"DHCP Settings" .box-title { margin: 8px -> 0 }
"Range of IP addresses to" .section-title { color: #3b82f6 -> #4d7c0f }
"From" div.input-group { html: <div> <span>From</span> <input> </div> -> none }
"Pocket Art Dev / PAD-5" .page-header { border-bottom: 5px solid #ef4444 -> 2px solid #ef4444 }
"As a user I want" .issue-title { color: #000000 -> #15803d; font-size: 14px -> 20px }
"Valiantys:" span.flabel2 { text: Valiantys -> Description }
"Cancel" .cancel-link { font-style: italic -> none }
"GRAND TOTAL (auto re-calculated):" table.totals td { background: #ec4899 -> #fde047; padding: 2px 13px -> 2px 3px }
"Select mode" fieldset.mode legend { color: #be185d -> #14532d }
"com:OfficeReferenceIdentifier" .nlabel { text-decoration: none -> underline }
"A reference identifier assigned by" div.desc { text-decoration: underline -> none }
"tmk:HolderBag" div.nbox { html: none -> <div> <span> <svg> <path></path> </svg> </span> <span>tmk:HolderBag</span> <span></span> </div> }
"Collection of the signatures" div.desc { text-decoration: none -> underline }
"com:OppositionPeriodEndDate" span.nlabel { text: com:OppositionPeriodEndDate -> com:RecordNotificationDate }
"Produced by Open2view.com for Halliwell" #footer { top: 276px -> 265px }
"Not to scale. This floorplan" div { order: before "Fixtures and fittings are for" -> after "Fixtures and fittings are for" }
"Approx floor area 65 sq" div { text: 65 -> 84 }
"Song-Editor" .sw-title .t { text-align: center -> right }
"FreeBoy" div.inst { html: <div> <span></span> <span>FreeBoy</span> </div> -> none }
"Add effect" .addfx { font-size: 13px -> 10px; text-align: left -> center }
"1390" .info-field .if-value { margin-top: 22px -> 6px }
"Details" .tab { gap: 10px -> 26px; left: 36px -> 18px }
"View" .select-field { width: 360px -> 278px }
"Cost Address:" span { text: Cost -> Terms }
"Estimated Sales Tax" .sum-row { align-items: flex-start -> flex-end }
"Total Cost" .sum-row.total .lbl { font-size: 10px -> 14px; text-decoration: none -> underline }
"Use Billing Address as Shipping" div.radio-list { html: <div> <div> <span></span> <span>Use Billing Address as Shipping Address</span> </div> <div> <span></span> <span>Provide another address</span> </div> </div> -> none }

+-------+

=== Task prompt ===
If a line in the listing holds the word "align", list that line.

=== Response for this exercise ===
"Song-Editor" .sw-title .t { text-align: center -> right }
"Add effect" .addfx { font-size: 13px -> 10px; text-align: left -> center }
"Estimated Sales Tax" .sum-row { align-items: flex-start -> flex-end }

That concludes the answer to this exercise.